Tur\'an numbers for $K_{s,t}$-free graphs: topological obstructions and algebraic constructions

TL;DR

This paper explores the limitations of existing constructions for extremal bipartite graphs avoiding complete bipartite subgraphs, revealing topological obstructions and providing new algebraic constructions for larger parameters.

Contribution

It demonstrates topological obstructions to generalizing known extremal graph constructions and introduces new algebraic methods for constructing large $K_{s,t}$-free graphs.

Findings

Hypersurfaces in $\\R^s \\times \\R^s$ contain large grids.

Known constructions for $K_{2,2}$ and $K_{3,3}$-free graphs cannot be extended to $K_{s,s}$ for $s \\geq 4$.

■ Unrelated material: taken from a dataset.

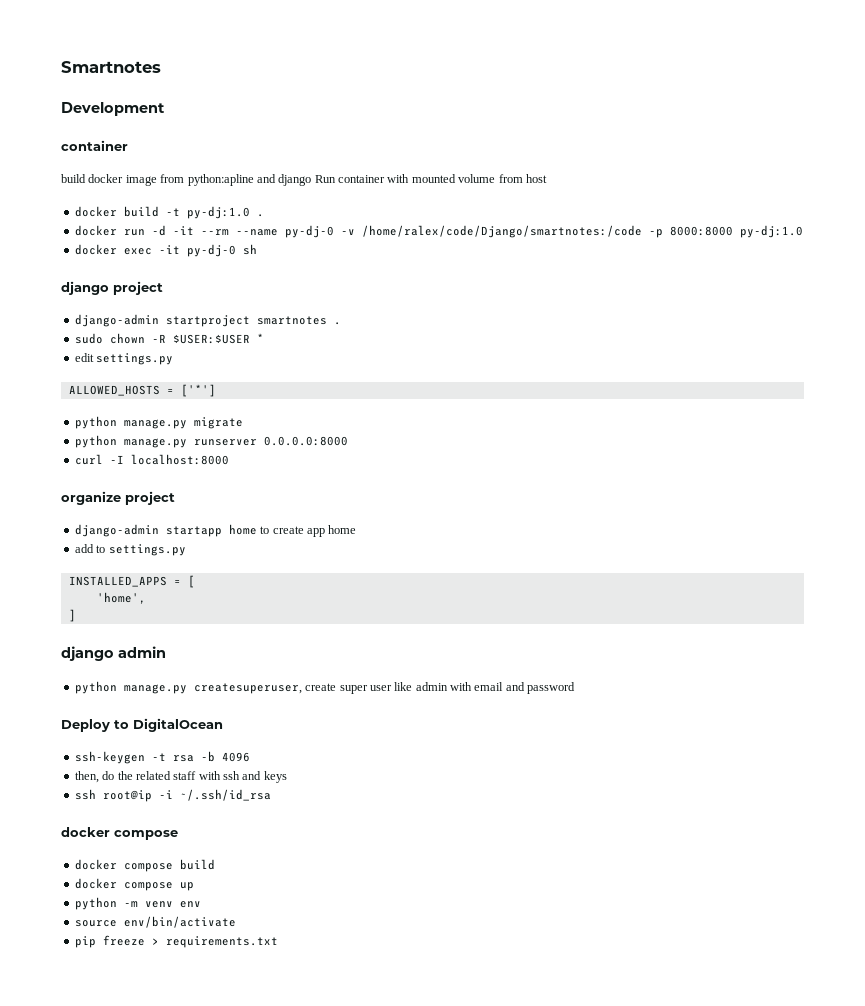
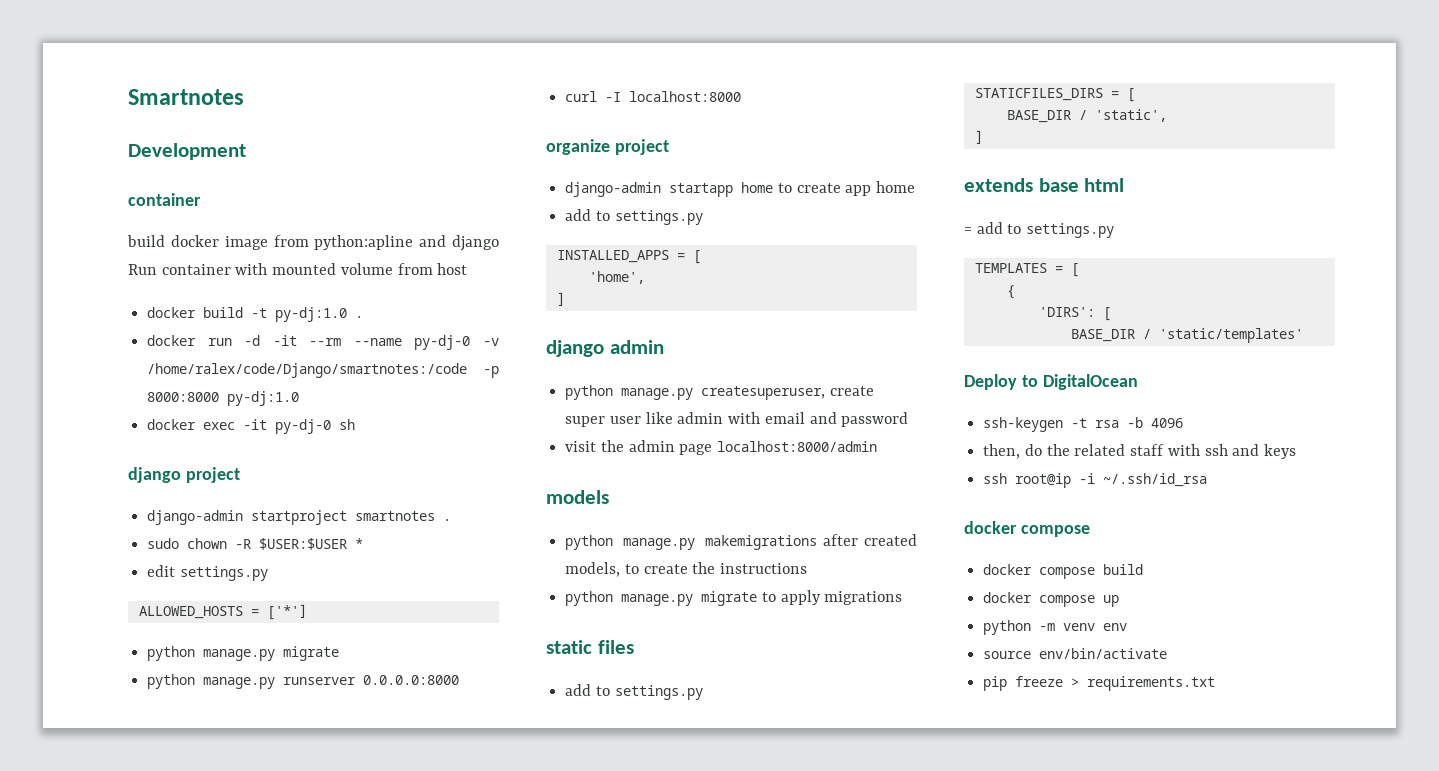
(576, 688) none -> [565,440,878,455] [546,490,609,504] [565,534,917,550] [565,562,808,577] [565,590,903,606] [546,640,634,654] [565,684,703,700] [974,88,1135,102] [1006,109,1167,123] [974,130,983,144] [964,178,1125,192] [964,222,1115,238] [974,263,1079,277] [1006,285,1015,299] [1038,307,1111,321] [1070,328,1303,343] // visit the admin page localhost:8000/admin // models // python manage.py makemigrations after created models, to create the instructions // python manage.py migrate to apply migrations // static files // add to settings.py // STATICFILES_DIRS = [ // BASE_DIR / 'static', // ] // extends base html // = add to settings.py // TEMPLATES = [ // { // 'DIRS': [ // BASE_DIR / 'static/templates'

New algebraic constructions for extremal $K_{s,t}$-free graphs for large $t$.

Abstract

We show that every hypersurface in $\R^s\times \R^s$ contains a large grid, i.e., the set of the form $S\times T$, with $S,T\subset \R^s$. We use this to deduce that the known constructions of extremal $K_{2,2}$-free and $K_{3,3}$-free graphs cannot be generalized to a similar construction of $K_{s,s}$-free graphs for any $s\geq 4$. We also give new constructions of extremal $K_{s,t}$-free graphs for large $t$.